On the day of her death, Caspian was out with his camera in another part of the city. (...) "I was very worried for her. I wanted to call her but the mobile phone system had been disconnected and I couldn't contact her at all. I didn't sleep that night. The terrible scenes were going through my head. I was sitting in front of my computer, looking at the photos I had taken. Around six in the morning my mobile rang. It was Neda's number. But it wasn't her. It was her sister. She said, 'Caspian, Neda is gone!' I didn't understand what she meant. I couldn't believe what she was telling me."
..............
The family were allowed to bury her but only in a part of the cemetery set aside for the bodies of protesters. They were forbidden to hold any kind of wake – none of the local restaurants, halls or mosques were allowed to accept them. Meanwhile, on television, senior police officers were blaming the violence on terrorist elements, saying that government forces had not been issued with firearms. Distraught, furious at what he was hearing and racked by nightmares, Caspian Makan felt he could not stay silent. He gave interviews over the phone to BBC Persia, Al Jazeera and the Persian-language stations based abroad, in which he described, in brief, what had happened.
His friends begged him to leave the country, but Caspian refused. "I did not want to do this.

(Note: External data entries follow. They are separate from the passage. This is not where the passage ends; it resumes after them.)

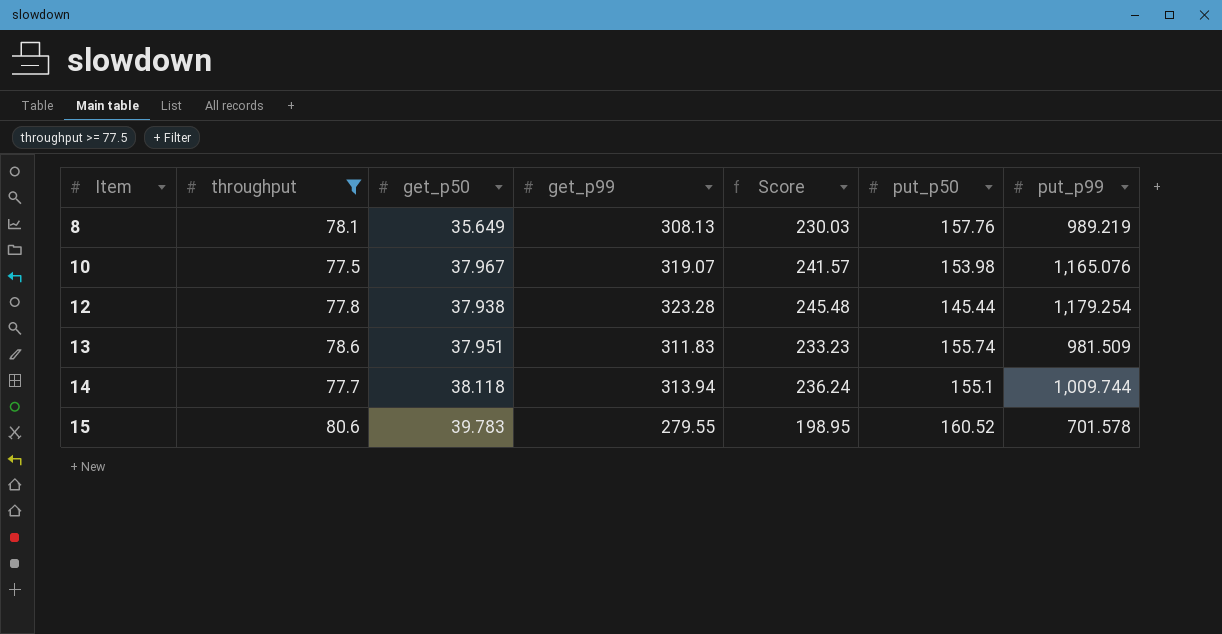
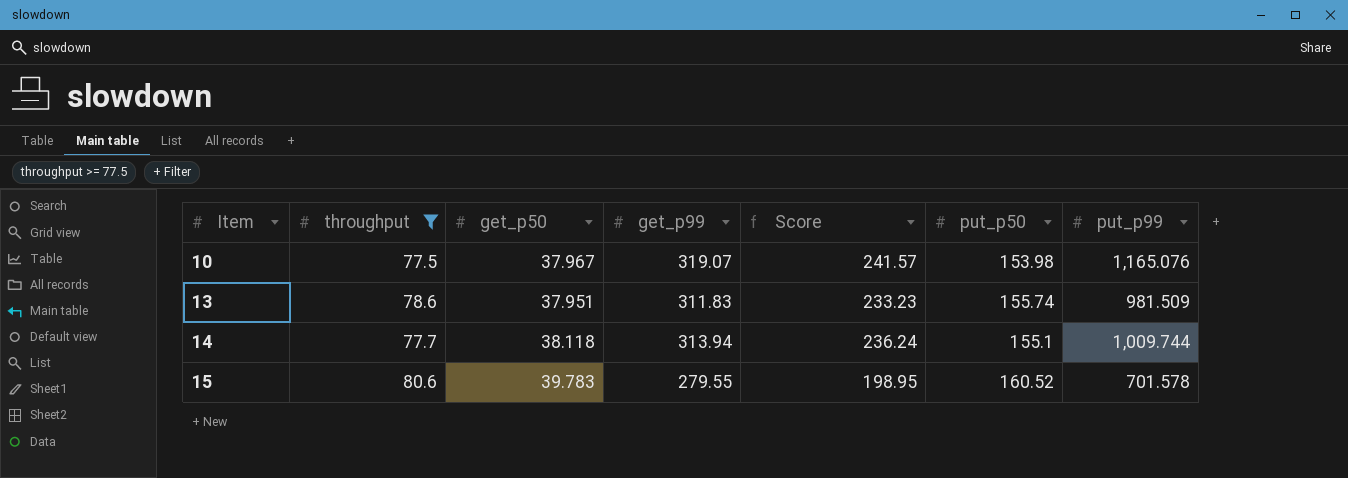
row 8: 78.1 | 35.649 | 308.13 | 230.03 | 157.76 | 989.219 -> none
row 12: 77.8 | 37.938 | 323.28 | 245.48 | 145.44 | 1,179.254 -> none

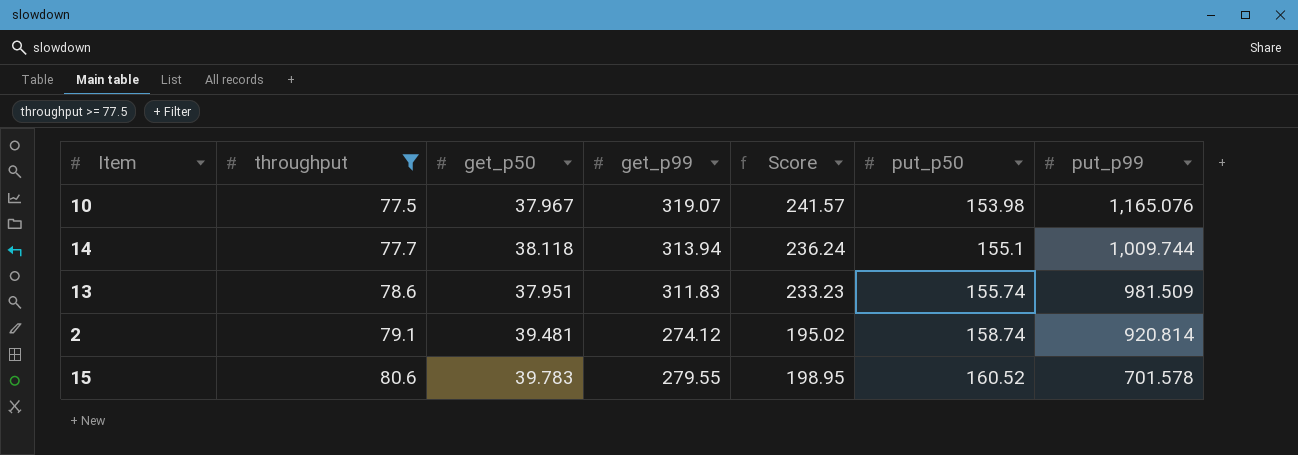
row order: Item ascending -> throughput ascending
row 2: none -> 79.1 | 39.481 | 274.12 | 195.02 | 158.74 | 920.814

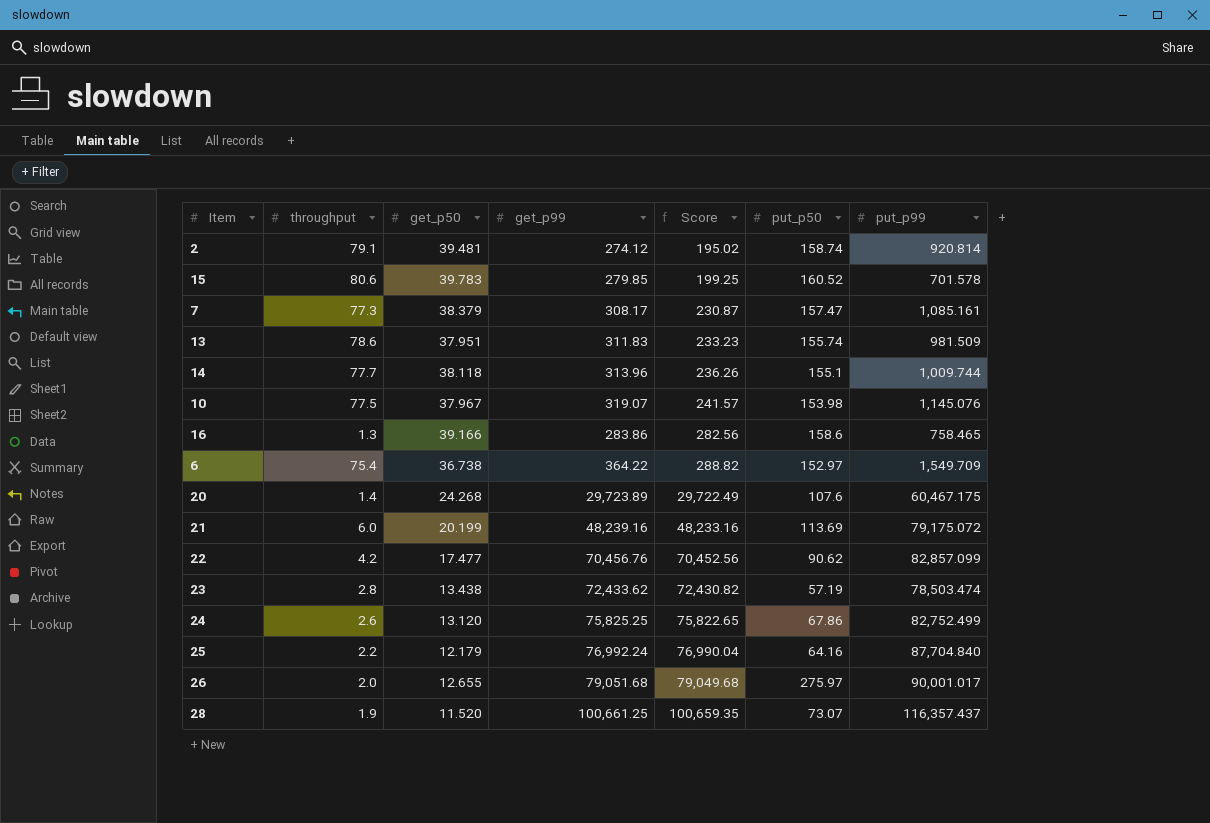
filter: throughput >= 77.5 -> none
row order: throughput ascending -> Score ascending
15 | get_p99: 279.55 -> 279.85
15 | Score: 198.95 -> 199.25
14 | get_p99: 313.94 -> 313.96
14 | Score: 236.24 -> 236.26
10 | put_p99: 1,165.076 -> 1,145.076

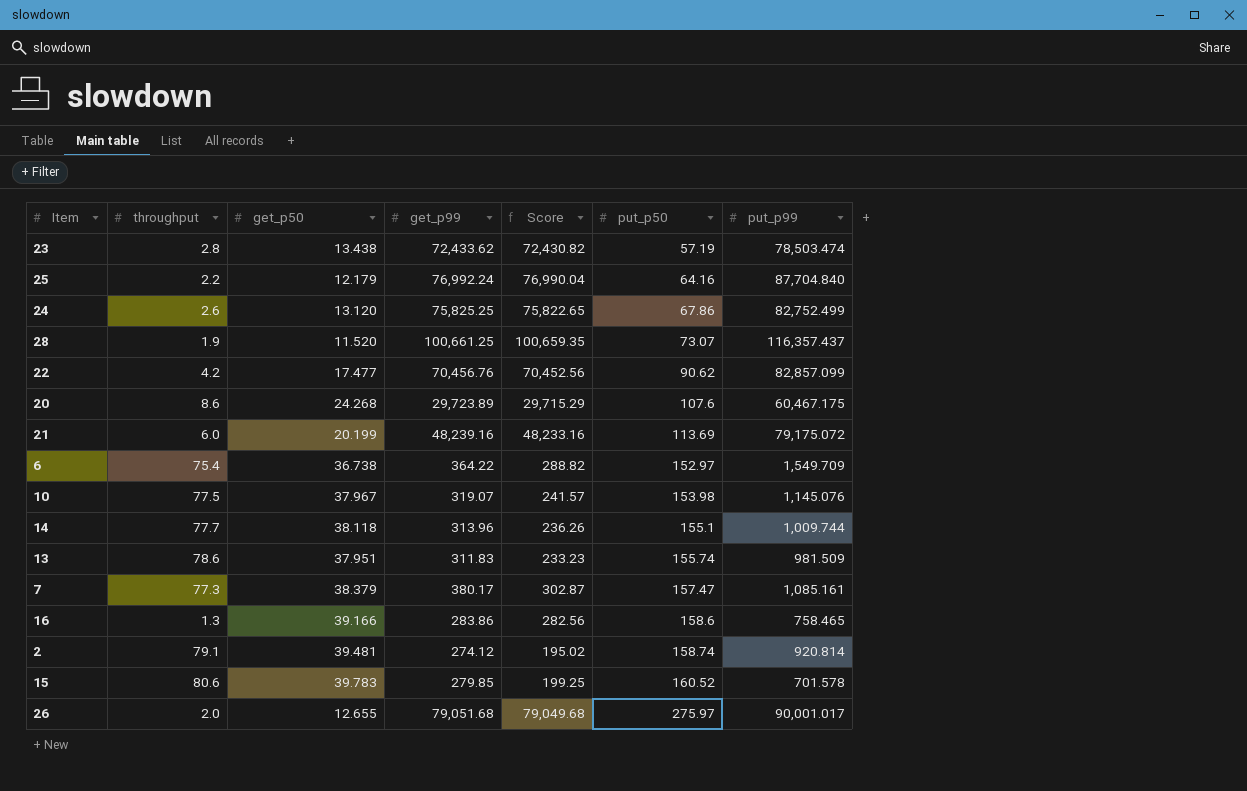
row order: Score ascending -> put_p50 ascending
20 | throughput: 1.4 -> 8.6
20 | Score: 29,722.49 -> 29,715.29
7 | get_p99: 308.17 -> 380.17
7 | Score: 230.87 -> 302.87

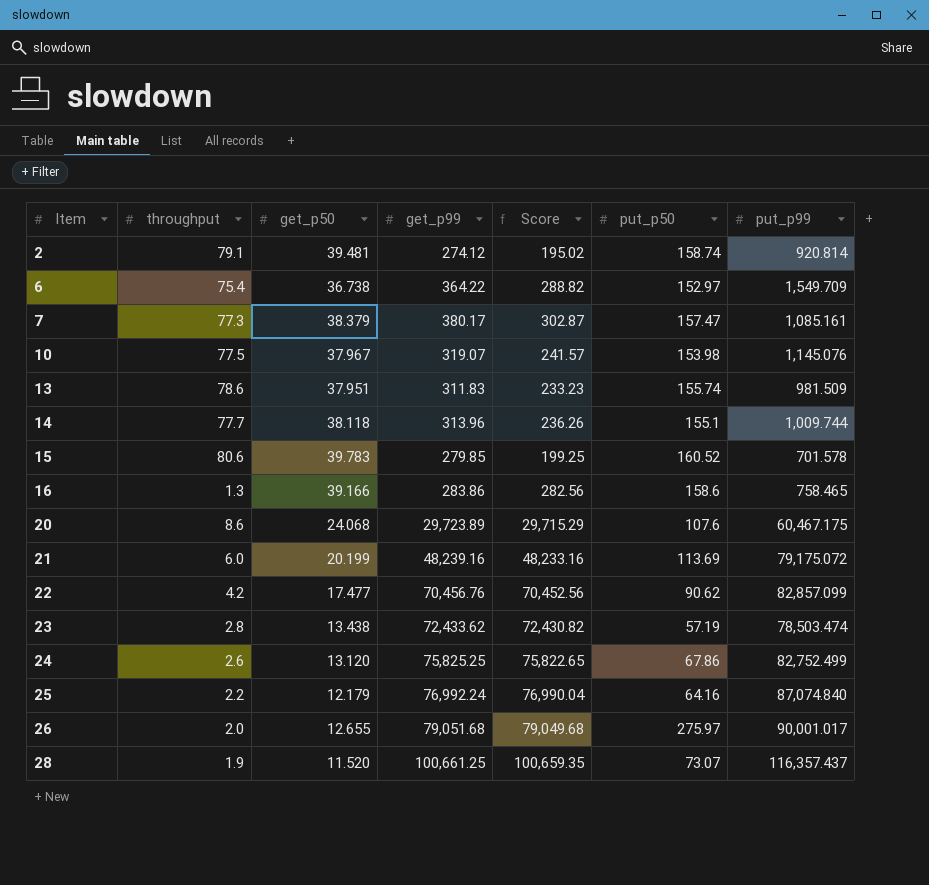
row order: put_p50 ascending -> Item ascending
20 | get_p50: 24.268 -> 24.068
25 | put_p99: 87,704.840 -> 87,074.840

I was not able to. I could not leave Neda's home. I could not be far away from this movement. I was past caring."
On 26 June, six days after her death, the police surrounded his house with snipers on nearby rooftops. "I was at home when they rang the doorbell. They took the whole archive of my work, my editing tools, my documents, all the 10,000 photos I had collected to publish one day. Most of this work is of historical sites in Iran and nature photography.
"They told me they were taking me to Evin prison. They took me to a prison cell. Neda's grave number was 32. The grave next to that was number 34, my cell's number. I didn't want to come back after they took me. I wanted them to kill me as well."
..........
On his release, he spent every morning at Neda's grave. He went early to avoid the security police that hung around the site. "Neda loved sunrise, so I went early to be alone with her then. When the sun came up, people started arriving. It has become like a pilgrimage site."
Everyone was telling him to get out, that he would be arrested again. But it was difficult. "I didn't want to leave. For one, I believe this movement has not died out, and will never die out. But when I saw the constraints I was under, that they had me under constant surveillance, and that I had to keep silent, I really couldn't stand it."
The journey out was traumatic – organised by professional smugglers. He was ill and alone. At one stage he had to cross a mountain pass on his own. It took eight hours of steep climbing.
Caspian looks up. He is relieved to have come to the end. "As I left Tehran, I was looking around at the good people of Iran, who are kind and patient. They looked so weighed down. I am 38 years old. I always will love Iran. It was so hard – I was leaving Neda's resting place. I still cannot believe it. I think I will see her again."
Meanwhile he has a mission. He wants to stage an exhibition in her memory. This quiet dignified man will not let go. "Now I have left Iran, I can cry out. To break the silence."